Some methods are well-suited to the oxidation of electron-rich or electron-poor double bonds, but few are as effective for both classes of substrate as dioxiranes. Weitz-Scheffer conditions (NaOCl, H2O2/KOH, tBuO2H/KOH) work well for oxidations of electron-poor double bonds, and sulfonyl-substituted oxaziridines are effective for electron-rich double bonds.

Metal-based oxidants are often more efficient than dioxirane oxidations in the catalytic mode; however, environmentally unfriendly byproducts are typically generated. In the realm of asymmetric methods, both the Sharpless epoxidation and Jacobsen epoxidation surpass asymmetric dioxirane oxidations in enantioselectivity. Additionally, enzymatic epoxidations are more enantioselective than dioxirane-based methods; however, operational difficulties and low yields are sometimes associated with enzymatic oxidations

Experimental conditions
Dioxiranes are generated by combining the ketone precursor with a buffered aqueous solution of KHSO5. The volatile dioxiranes DMD and TFD are isolated via distillation of the crude reaction mixture. Baeyer-Villiger oxidation may compete with dioxirane formation. Once isolated, dioxiranes are kept in solutions of the corresponding ketones and dried with molecular sieves. Air-free technique is unnecessary unless the substrate or product is air-sensitive or hydrolytically labile, and most oxidations are carried out in the open air in Erlenmeyer flasks.

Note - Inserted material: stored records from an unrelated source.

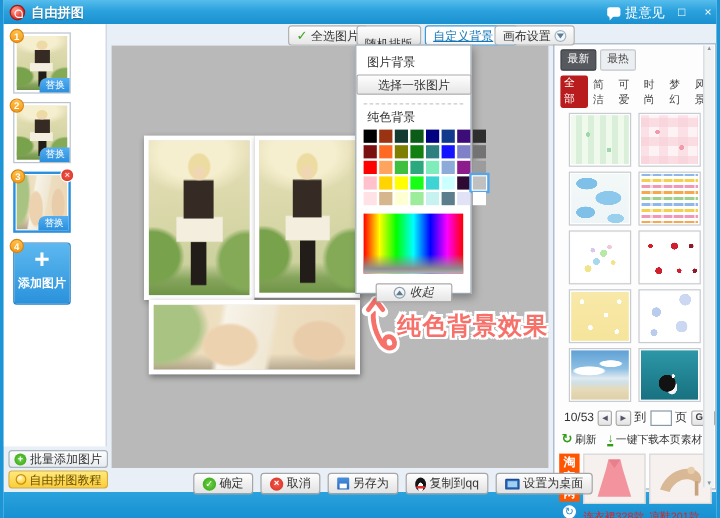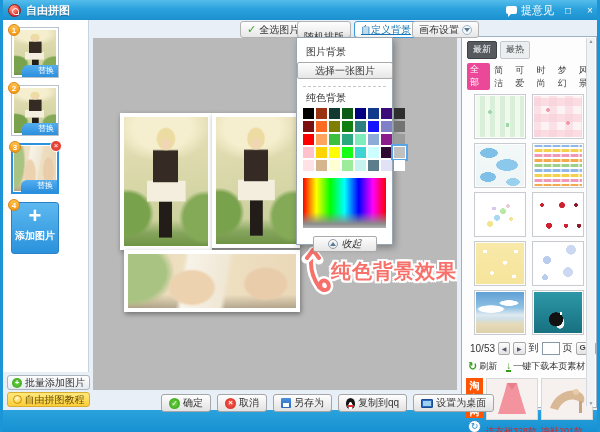--- a/index.html
+++ b/index.html
@@ -33,7 +33,7 @@
     background:linear-gradient(#ffc14a,#f59a18); border:1px solid #d98410; color:#fff;
     font-size:8px; font-weight:bold; text-align:center; line-height:11px; z-index:3; }
   .replace-tag { position:absolute; right:0; bottom:0; background:linear-gradient(#54aef0,#2b8fdc);
-    color:#fff; font-size:8px; padding:0 4px 1px 16px; border-radius:6px 0 0 0; z-index:3; }
+    color:#fff; font-size:8px; padding:0 4px 1px 5px; border-radius:6px 0 0 0; z-index:3; }
   .thumb-close { position:absolute; right:-5px; top:-5px; width:12px; height:12px; border-radius:50%;
     background:radial-gradient(#f35b4e,#d52b1e); border:1px solid #fff; color:#fff; font-size:8px;
     line-height:10px; text-align:center; z-index:4; cursor:pointer; }

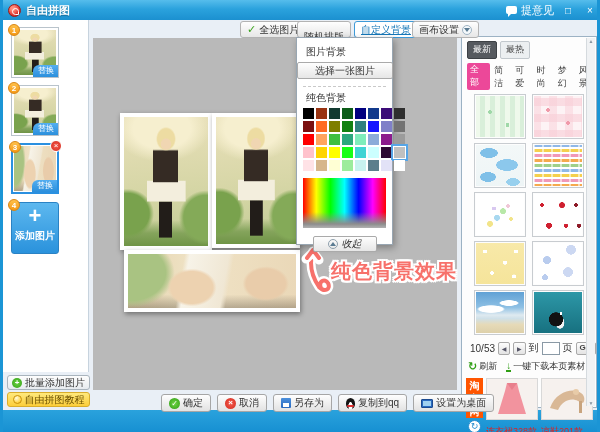--- a/index.html
+++ b/index.html
@@ -131,7 +131,7 @@
   .subtab-idle { background:#eceff1; color:#444; border:1px solid #c2c8cd; }
   .category-row { display:flex; align-items:center; gap:4px; margin:4px 0 0 5px; font-size:9px; color:#444; }
   .cat { cursor:pointer; }
-  .cat-active { background:#ec4899; color:#fff; padding:0 3px 1px; border-radius:2px; }
+  .cat-active { background:#b91c1c; color:#fff; padding:0 3px 1px; border-radius:2px; }
   .material-grid { display:grid; grid-template-columns:52px 52px; gap:4px 6px; margin:4px 0 0 12px; }
   .mat-cell { width:52px; height:45px; background:#fff; border:1px solid #c8ccd0; padding:1px;
     background-clip:content-box; cursor:pointer; }

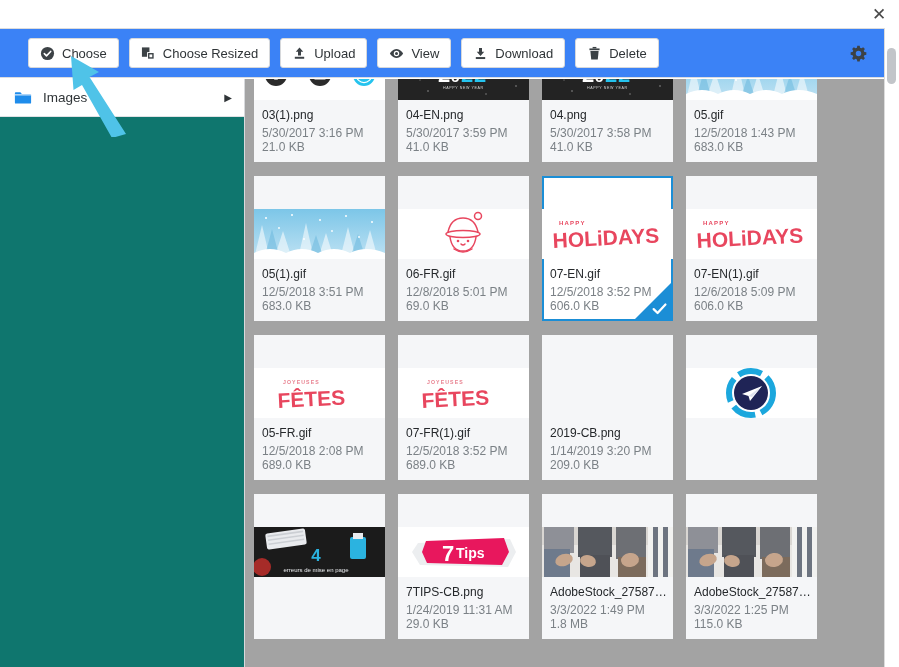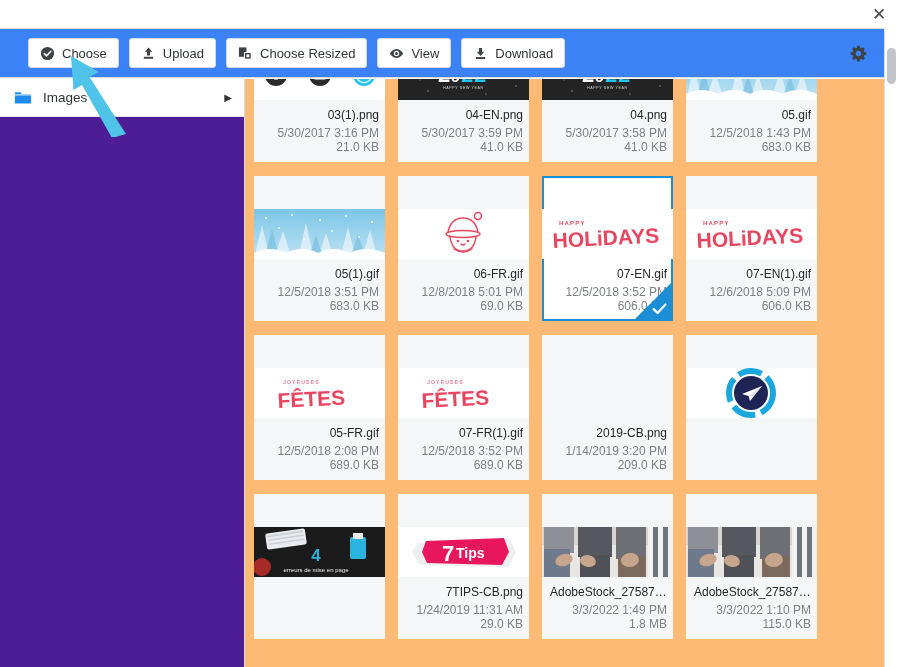--- a/index.html
+++ b/index.html
@@ -247,16 +247,6 @@
       <div class="tbtn">
         <span class="ico">
           <svg viewBox="0 0 16 16" width="15" height="15">
-            <path d="M8 1.5 L12 6 H9.6 V10 H6.4 V6 H4 Z" fill="#3c4246"></path>
-            <rect x="3" y="11.5" width="10" height="2.1" fill="#3c4246"></rect>
-          </svg>
-        </span>
-        <span>Upload</span>
-      </div>
-
-      <div class="tbtn">
-        <span class="ico">
-          <svg viewBox="0 0 16 16" width="15" height="15">
             <rect x="1" y="1.5" width="8" height="10" fill="#3c4246"></rect>
             <rect x="6.5" y="6.5" width="8" height="8" fill="#fff"></rect>
             <rect x="7.5" y="7.5" width="6" height="6" fill="#3c4246"></rect>
@@ -264,6 +254,16 @@
           </svg>
         </span>
         <span>Choose Resized</span>
+      </div>
+
+      <div class="tbtn">
+        <span class="ico">
+          <svg viewBox="0 0 16 16" width="15" height="15">
+            <path d="M8 1.5 L12 6 H9.6 V10 H6.4 V6 H4 Z" fill="#3c4246"></path>
+            <rect x="3" y="11.5" width="10" height="2.1" fill="#3c4246"></rect>
+          </svg>
+        </span>
+        <span>Upload</span>
       </div>
 
       <div class="tbtn">

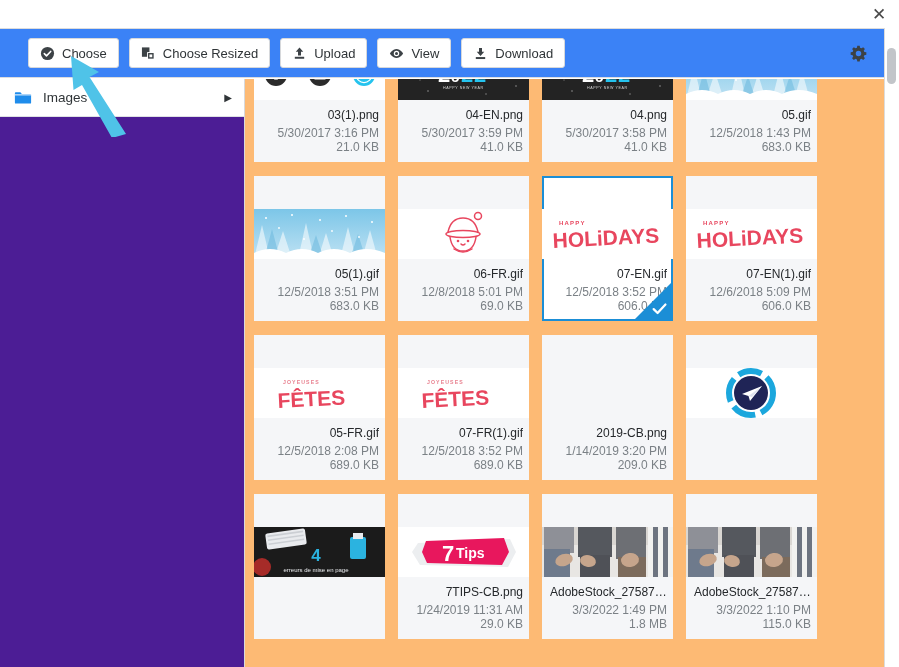--- a/index.html
+++ b/index.html
@@ -287,6 +287,16 @@
         <span>Download</span>
       </div>
 
+      <div class="tbtn">
+        <span class="ico">
+          <svg viewBox="0 0 16 16" width="15" height="15">
+            <rect x="2.6" y="2.6" width="10.8" height="1.9" fill="#3c4246"></rect>
+            <rect x="6" y="1" width="4" height="1.6" fill="#3c4246"></rect>
+            <path d="M3.6 5.2 h8.8 l-0.9 9.2 h-7 Z" fill="#3c4246"></path>
+          </svg>
+        </span>
+        <span>Delete</span>
+      </div>
 
       <div class="gear-btn">
         <svg viewBox="0 0 18 18" width="17" height="17">

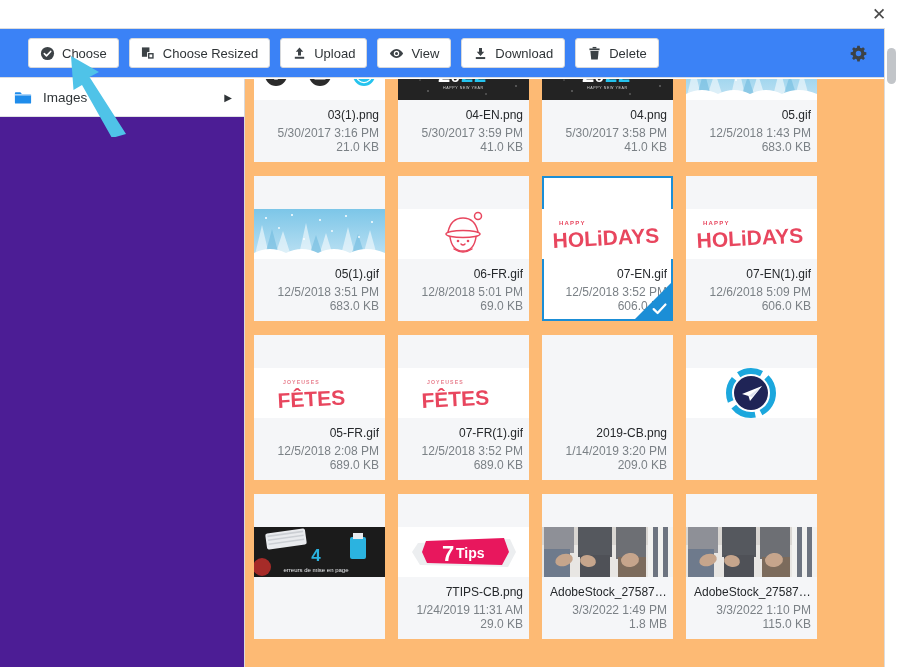--- a/index.html
+++ b/index.html
@@ -100,7 +100,7 @@
   .sidebar {
     width: 245px;
     flex: 0 0 245px;
-    background: #4c1d95;
+    background: #0f766e;
     border-right: 1px solid #d7d9dc;
     position: relative;
   }

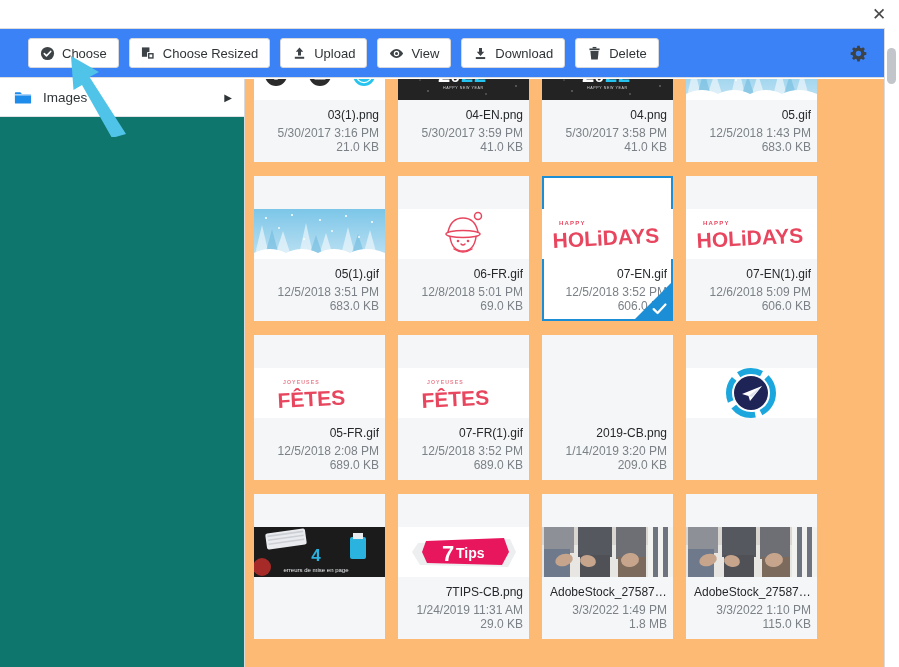--- a/index.html
+++ b/index.html
@@ -121,9 +121,8 @@
   .filearea {
     flex: 1;
     position: relative;
-    background: #fdba74;
+    background: #a3a3a3;
     overflow: hidden;
-    text-align: right;
   }
   .grid {
     position: absolute;

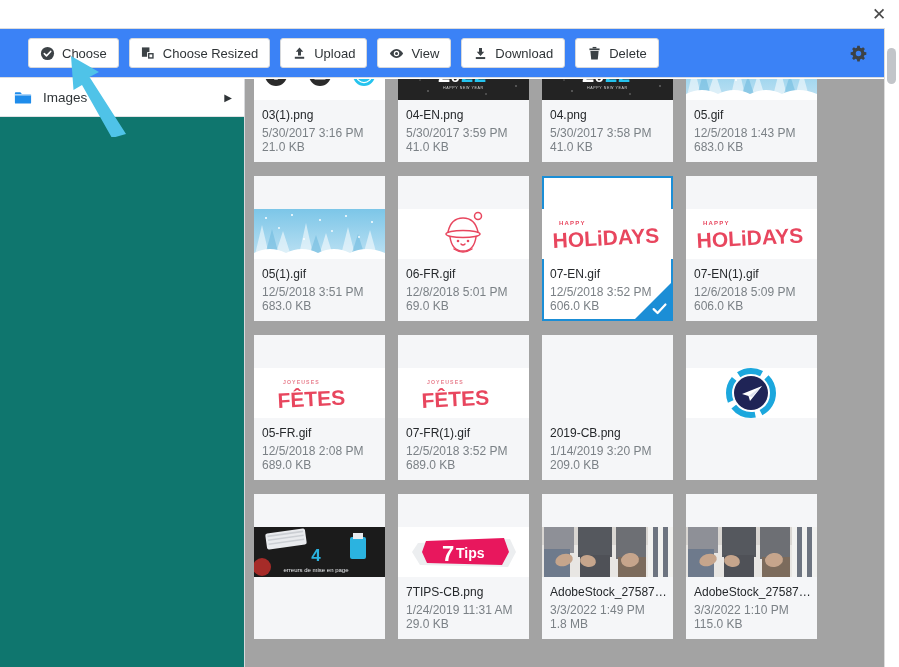--- a/index.html
+++ b/index.html
@@ -682,7 +682,7 @@
               </div>
               <div class="meta">
                 <div class="fname">AdobeStock_275874…</div>
-                <div class="fdate">3/3/2022 1:10 PM</div>
+                <div class="fdate">3/3/2022 1:25 PM</div>
                 <div class="fsize">115.0 KB</div>
               </div>
             </div>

Oxidations with in situ generated dioxiranes are more convenient than isolation methods, provided the substrate is stable towards hydrolysis. Reactions can either be carried out in truly biphasic media with mechanical stirring, or in a homogeneous medium derived from water and a miscible organic solvent, such as acetonitrile. Asymmetric epoxidations are commonly carried out under the latter conditions. Some ketone catalysts are more persistent under slightly basic homogeneous conditions.